Par : Webmestre
Publié : 24 mars

La Macédoine, une histoire grecque

 Epopée du peuple Grec, la Macédoine, c’est l’hellénisme lumineux, rayonnant dans les créations de l’esprit avec Aristote et Démocrite, dans les joutes oratoires exceptionnelles entre Démosthène d’Athènes et Philippe de Macédoine et dans la gloire militaire avec Alexandre le Grand. Cette œuvre macédonienne née entre le Mont Olympe et le lac de Kastoria ne s’est pas poursuivie dans les Balkans quelque part au nord de Flόrina mais bien à Athènes et à Rome ; Rome, héritière et tutrice de l’hellénisme ! En d’autres termes, la déclaration de succession de l’héritage macédonien passe par Rome et non par Skopljé.

    A sa création nominale le 3 octobre 1929 par le roi Alexandre Ier Karageorgévitch, le royaume de Yougoslavie dénommait sa région méridionale dont la capitale était Skopljé, la Vardarska c’est-à-dire la Banovine du Vardar. C’est ce qu’atteste l’édition copyrightée de 1933 du dictionnaire encyclopédique Larousse qui fut pendant de longues décennies la base de notre culture et de nos enseignements et aussi l’une des références européennes.

Alors, aujourd’hui, il peut devenir irritant de parler de mythe et d’identité. Mais il faut bien se rendre à l’évidence : au sein des crises actuelles que notre humanité affronte, le patronyme réel, non fantasmé, les racines d’un être ou d’un espace géographique aident quotidiennement à se situer pour affermir son avenir, à trouver un sens et de là à coopérer dans la Fraternité avec ses voisins.

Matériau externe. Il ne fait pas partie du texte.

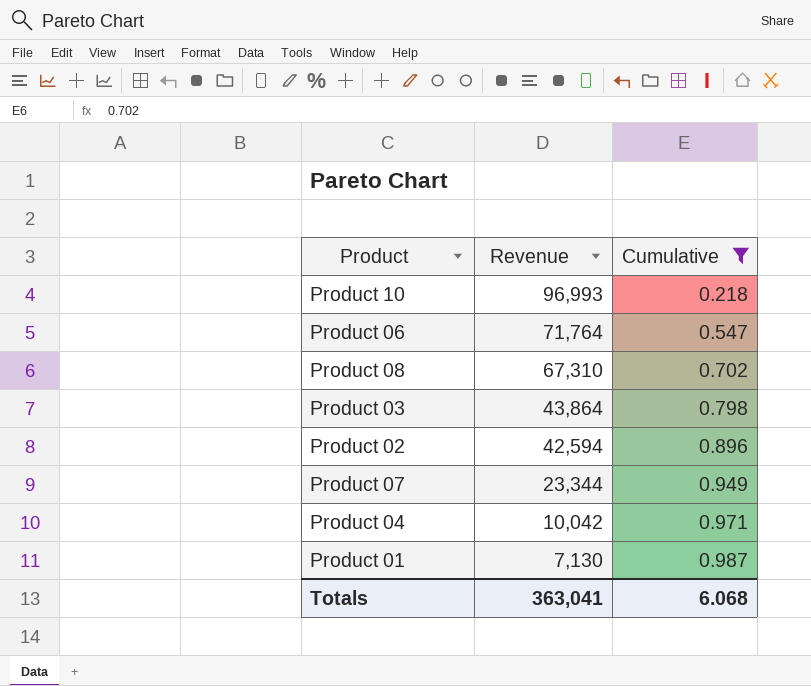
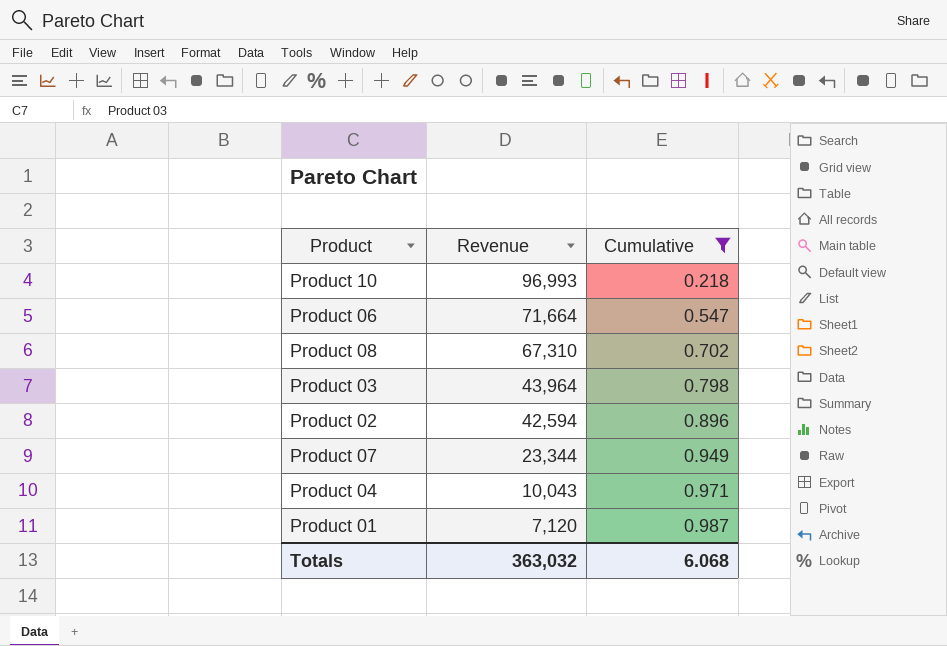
Product 06 | Revenue: 71,764 -> 71,664
Product 03 | Revenue: 43,864 -> 43,964
Product 04 | Revenue: 10,042 -> 10,043
Product 01 | Revenue: 7,130 -> 7,120
Totals | Revenue: 363,041 -> 363,032

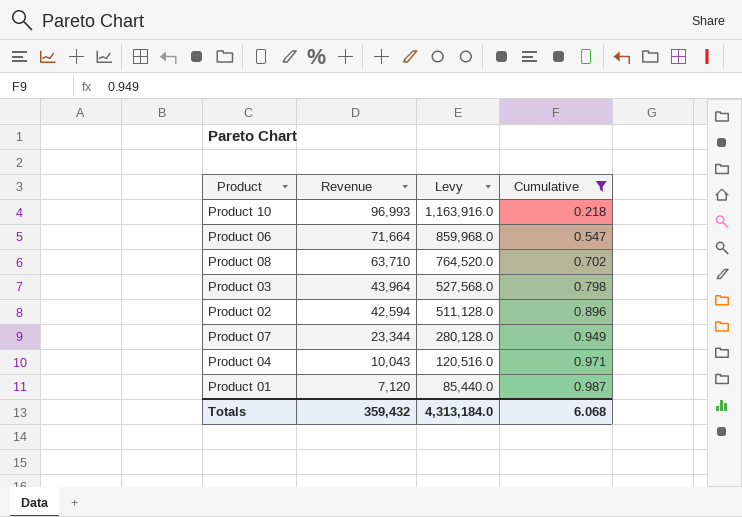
column Levy | formula: none -> [Revenue] * 12
Product 08 | Revenue: 67,310 -> 63,710
Totals | Revenue: 363,032 -> 359,432

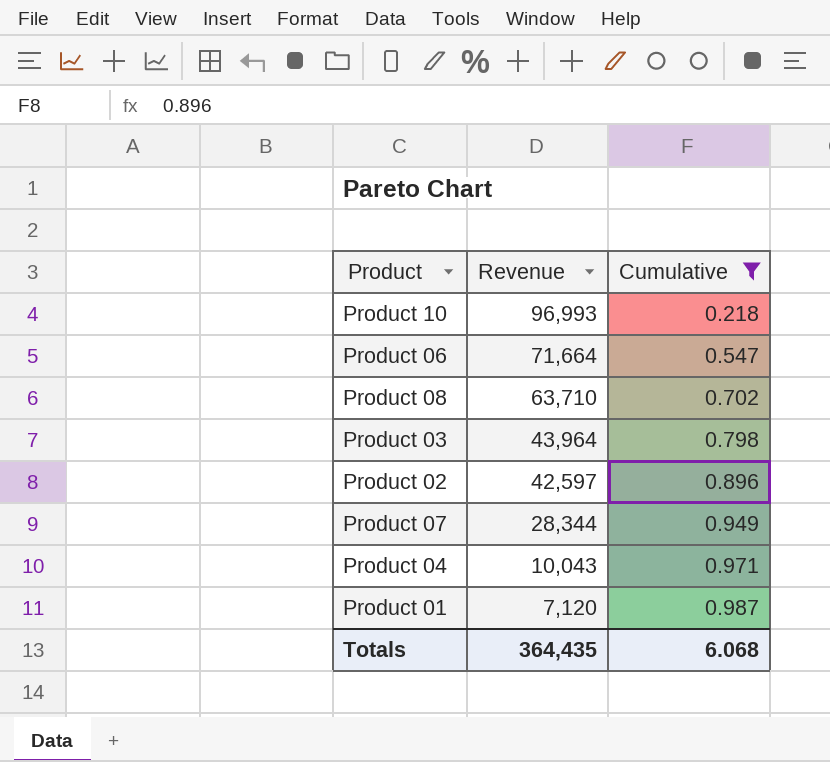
column Levy | formula: [Revenue] * 12 -> none
Product 02 | Revenue: 42,594 -> 42,597
Product 07 | Revenue: 23,344 -> 28,344
Totals | Revenue: 359,432 -> 364,435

Il est aisément compréhensible que l’ancienne Vardarska, amputée du territoire du Kosovo, aujourd’hui FYROM, dont la capitale est Skopljé, veuille revendiquer le nom de Macédoine qui lui ouvrirait les portes d’un des épisodes les plus glorieux du passé de la pensée occidentale. Mais ce passé est grec ! Il se décline en langue grecque et correspond au territoire des Argéades, c’est-à-dire à la province grecque de Macédoine.

Nommer la FYROM, Macédoine, c’est à cet égard, une dépossession d’identité, une spoliation au regard de l’Histoire.

Nos départements du Nord et du Pas-de-Calais unis aux Pays-Bas, à la Belgique et au Luxembourg furent l’apanage des illustres ducs de Bourgogne, notamment Philippe le Bon, fondateur à Bruges de l’Ordre de la Toison d’Or dont le premier chapitre se tint à Lille, et Charles le Téméraire. Ils ont longtemps formé le « Cercle de Bourgogne » sous l’autorité des Habsbourg d’Autriche et d’Espagne jusqu’à l’indépendance proclamée par Guillaume le Taciturne de la République des 7 Provinces-Unies. Charles-Quint né à Gand s’estimait avant tout bourguignon. Voit-on le Bénélux ou le Nord-Pas-de-Calais revendiquer la prestigieuse appellation « Bourgogne » aujourd’hui ?

Gardons la tête sur les épaules et n’outrageons pas l’histoire. Rien de durable, de solide, ne se fonde sur le mensonge.

Comment les citoyens de la Vardarska pourraient-ils se créer un avenir que nous leur souhaitons le meilleur possible s’ils se trompaient ainsi sur leurs origines et sur leur personnalité, s’ils partaient d’hypothèses fausses ?

La Macédoine, c’est une part prestigieuse de l’hellénisme. Elle ne peut être autre chose.

La Macédoine, c’est intimement la Grèce.